Harry Miller

The police crackdown on social media has gone too far

(Credit: Getty images)

Last week, I spent a night in a police cell. My ‘crime’? To intervene after I witnessed an ex-soldier being arrested over a social media post.

Is what someone posts on Facebook – even if it is a distasteful image of a transgender pride flag in the shape of a swastika – really a matter for the police? I don’t think so – and in this instance, the law appears to be on my side. Yet Hampshire Police saw things differently.
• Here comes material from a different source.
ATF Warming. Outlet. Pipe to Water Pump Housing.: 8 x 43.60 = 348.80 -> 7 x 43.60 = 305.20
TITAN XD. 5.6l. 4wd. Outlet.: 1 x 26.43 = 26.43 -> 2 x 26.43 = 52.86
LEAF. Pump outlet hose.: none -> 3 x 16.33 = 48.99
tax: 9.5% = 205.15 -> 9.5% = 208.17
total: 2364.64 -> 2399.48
‘Someone has been caused anxiety based on your social media post. And that is why you’re being arrested,’ a PC told the ex-army veteran as he stood outside his home in handcuffs, surrounded by officers. The backlash to the arrest has been swift: Hampshire police and crime commissioner Donna Jones has even stepped in to criticise officers.

The veteran asked what the charge might be. No answer was forthcoming

‘I am concerned about both the proportionality and necessity of the police’s response to this incident,’ she said. ‘When incidents on social media receive…two visits from police officers but burglaries and non-domestic break-ins don’t always get a police response, something is wrong’.
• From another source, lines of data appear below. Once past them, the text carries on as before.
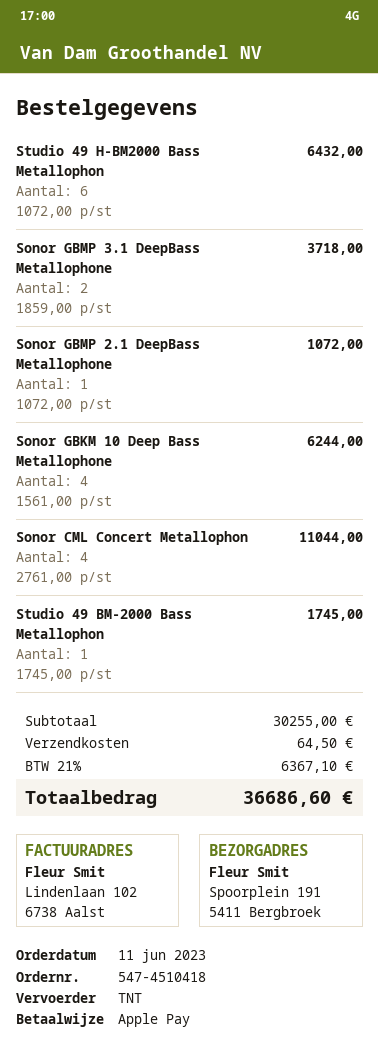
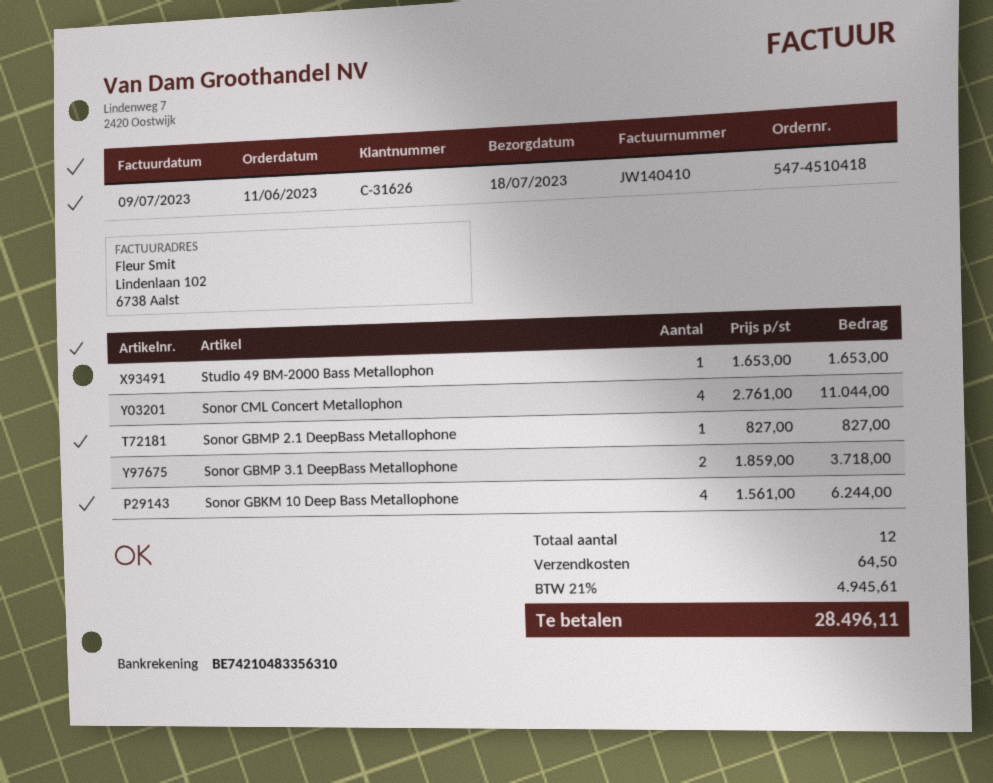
Studio 49 H-BM2000 Bass Metallophon: 6 x 1072.00 = 6432.00 -> none
Sonor GBMP 2.1 DeepBass Metallophone: 1 x 1072.00 = 1072.00 -> 1 x 827.00 = 827.00
Studio 49 BM-2000 Bass Metallophon: 1 x 1745.00 = 1745.00 -> 1 x 1653.00 = 1653.00
tax: 21% = 6367.10 -> 21% = 4945.61
total: 36686.60 -> 28496.11

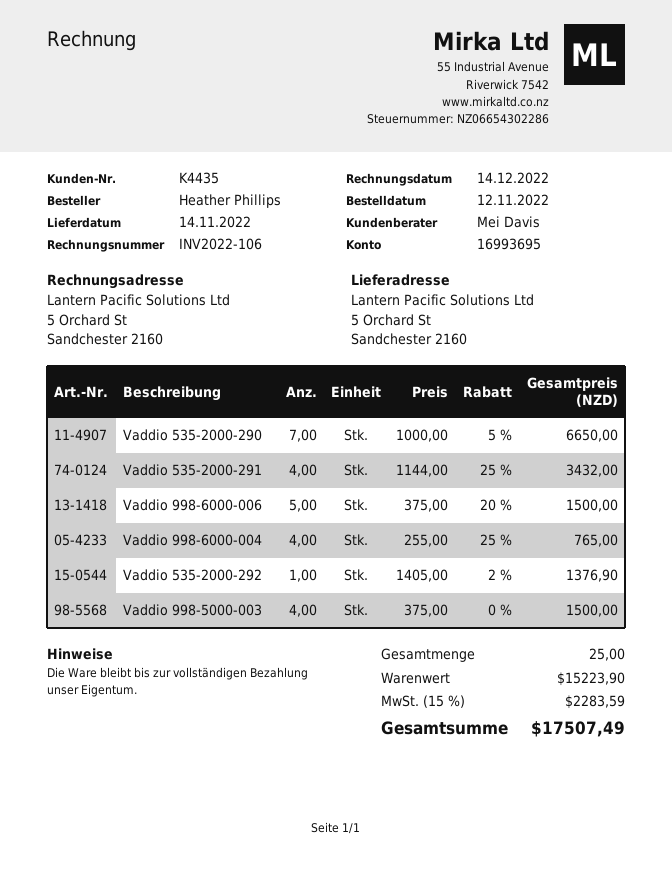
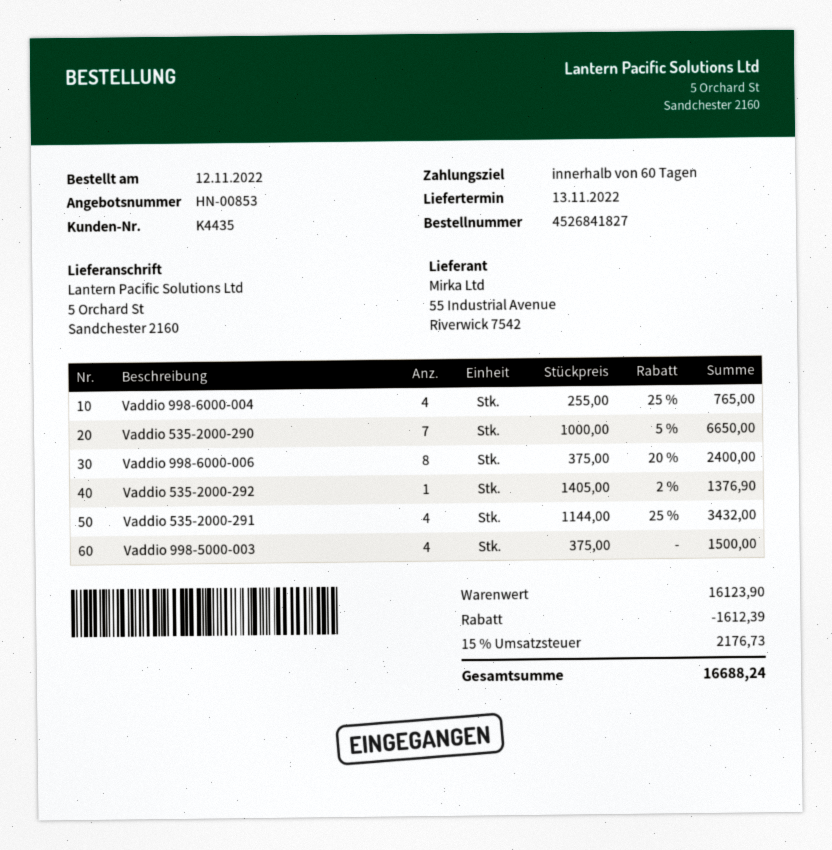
delivery date: 2022-11-14 -> 2022-11-13
Vaddio 998-6000-006: 5 x 375.00 - 20% = 1500.00 -> 8 x 375.00 - 20% = 2400.00
subtotal: 15223.90 -> 16123.90
discount: none -> 1612.39
tax: 15% = 2283.59 -> 15% = 2176.73
total: 17507.49 -> 16688.24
Hampshire Police have since said that no further action will be taken against a man who was arrested on suspicion of sending by public communication network an offensive, indecent, obscene, menacing message or matter. I remain under investigation on suspicion of ‘obstructing a constable in execution of duty’.

But the truth is that, whatever happens now, incidents like this will keep occurring. The College of Policing’s latest hate crime guidance, published last month, was intended to address the most egregious examples of police overreach. It has failed: the updated guidance still runs the risk of turning sarcastic expressions of dissent into something much more dangerous.